BNDC carries an expense ratio typical of passive or rules-based bond ETFs — generally ranging from 0.25% to 0.50% annually — making it substantially cheaper than actively managed bond mutual funds but potentially slightly more expensive than a simple single-sector bond fund that tracks one broad index. The fund trades on a major exchange and generally offers reasonable liquidity, with bid-ask spreads that vary depending on market conditions and investor activity in the bond ETF space.

One characteristic of bond ETFs that investors sometimes overlook is that they trade throughout the day at prices set by the market, which can differ from the underlying net asset value (NAV) of the bonds in the portfolio. In normal market conditions, the discount or premium is small; in stressed market environments or when bond market liquidity is poor, the price gap can widen, creating what appears to be a bargain but may reflect real scarcity or risk premiums embedded in pricing.

What are the key risks?

Interest-rate risk is the dominant source of price fluctuations. If rates rise, the value of BNDC’s holdings falls; if rates fall, value rises. For a fund holding both investment-grade and high-yield bonds, credit risk is the secondary consideration. Investment-grade bonds are generally safer, but they are not risk-free; recessions and economic downturns can push quality companies into distress. High-yield bonds carry material default risk; in severe downturns, even BNDC’s diversification may not prevent meaningful losses in that sleeve of the portfolio. A shareholder buying BNDC for income should understand that yield is not guaranteed, and in a downturn both value and income can be impaired.

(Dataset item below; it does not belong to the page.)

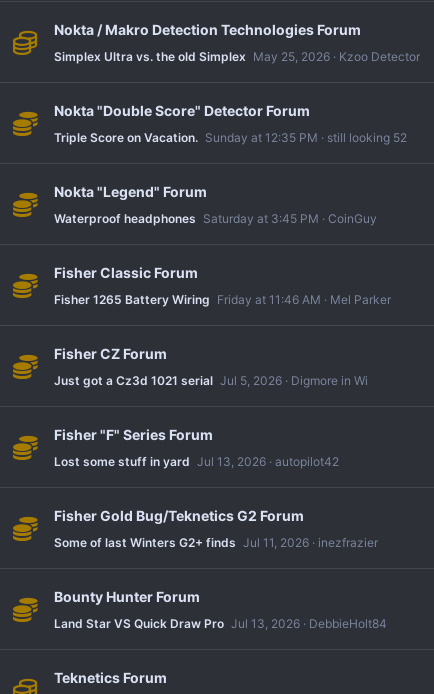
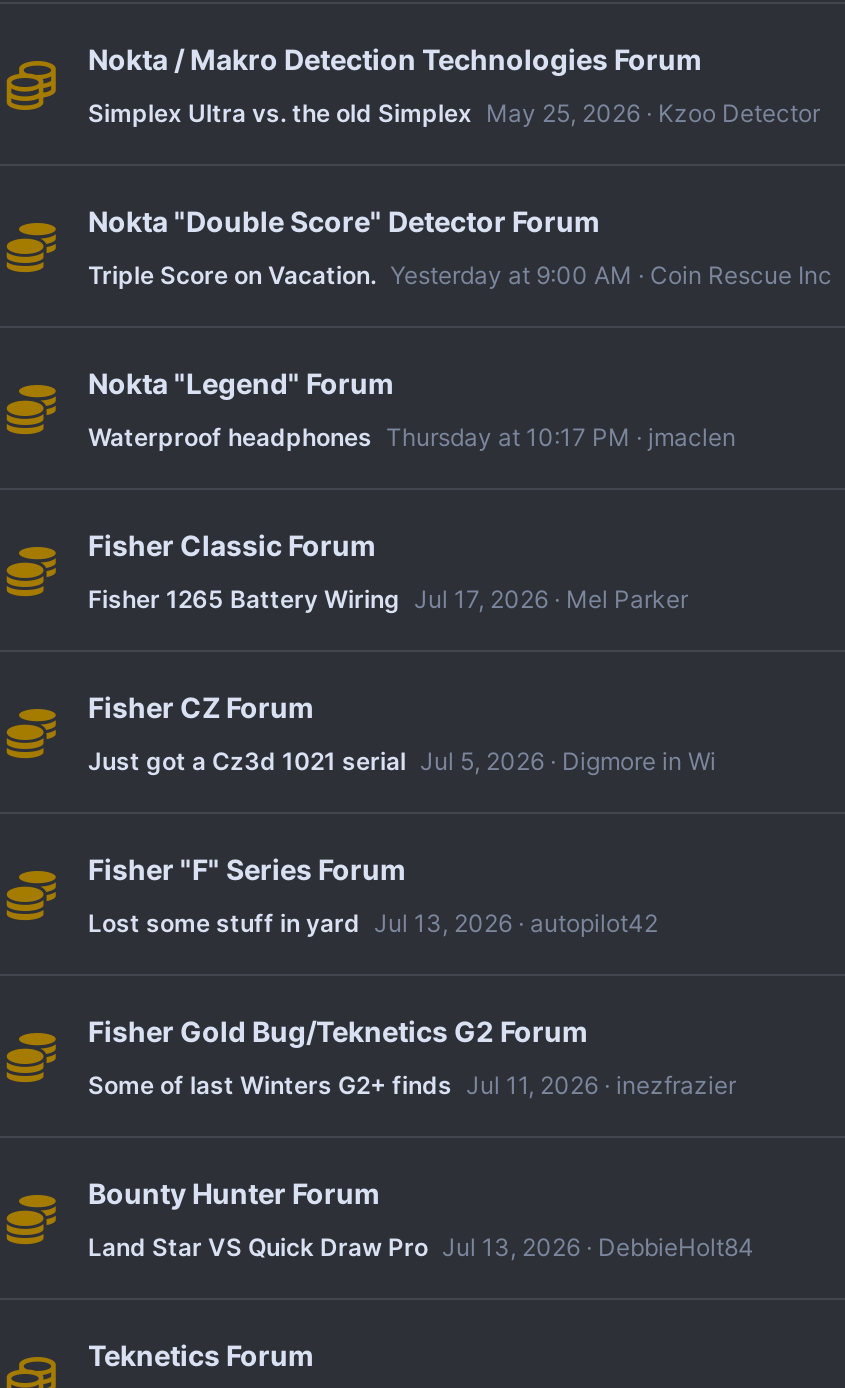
[54,130,407,145] Triple Score on Vacation. Sunday at 12:35 PM still looking 52 -> [88,259,832,289] Triple Score on Vacation. Yesterday at 9:00 AM Coin Rescue Inc
[54,211,377,226] Waterproof headphones Saturday at 3:45 PM CoinGuy -> [88,421,736,451] Waterproof headphones Thursday at 10:17 PM jmaclen
[54,292,391,307] Fisher 1265 Battery Wiring Friday at 11:46 AM Mel Parker -> [88,583,688,613] Fisher 1265 Battery Wiring Jul 17, 2026 Mel Parker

Spread risk — the extra yield demanded by the market to hold corporate bonds over Treasuries — is the third lever. When investors become risk-averse, spreads widen and corporate bond prices fall even if government bond yields are stable. BNDC’s blend of credit exposures means its spread risk is moderate relative to a pure high-yield fund, but it remains material relative to a Treasury-only fund.

Who is BNDC suitable for?

BNDC is designed for individual investors and advisors building diversified portfolios who want a single, liquid, low-cost fixed-income vehicle that spans investment-grade and high-yield credit, rather than assembling multiple bond funds. It is appropriate for the fixed-income sleeve of a balanced portfolio, for conservative investors seeking higher yield than Treasuries alone, and for those who want broad bond market exposure without the skill or research infrastructure to pick individual bonds. It is less suitable for investors with strong convictions about credit cycles or interest-rate direction; such investors would typically use more targeted, single-sector bond funds or hire an active bond manager.

How to research BNDC

Review the fund’s fact sheet and holdings documentation on FlexShares’ website. These should detail the current sector breakdown (what portion is corporate bonds, what portion mortgage-backed securities, what portion high-yield, etc.) and the average duration and weighted-average yield. Examine the fund’s annual returns relative to a simple broad aggregate bond index and relative to other core bond ETFs to see how the multi-sector blend has performed and at what cost. Understand the underlying indices being used as reference points — knowledge of what “core” means in BNDC’s specific methodology helps set realistic expectations. As with any bond fund, prospective shareholders should also assess their own time horizon and risk tolerance; bond funds are not principal-guaranteed, and investors can lose money if forced to sell when bond prices are depressed.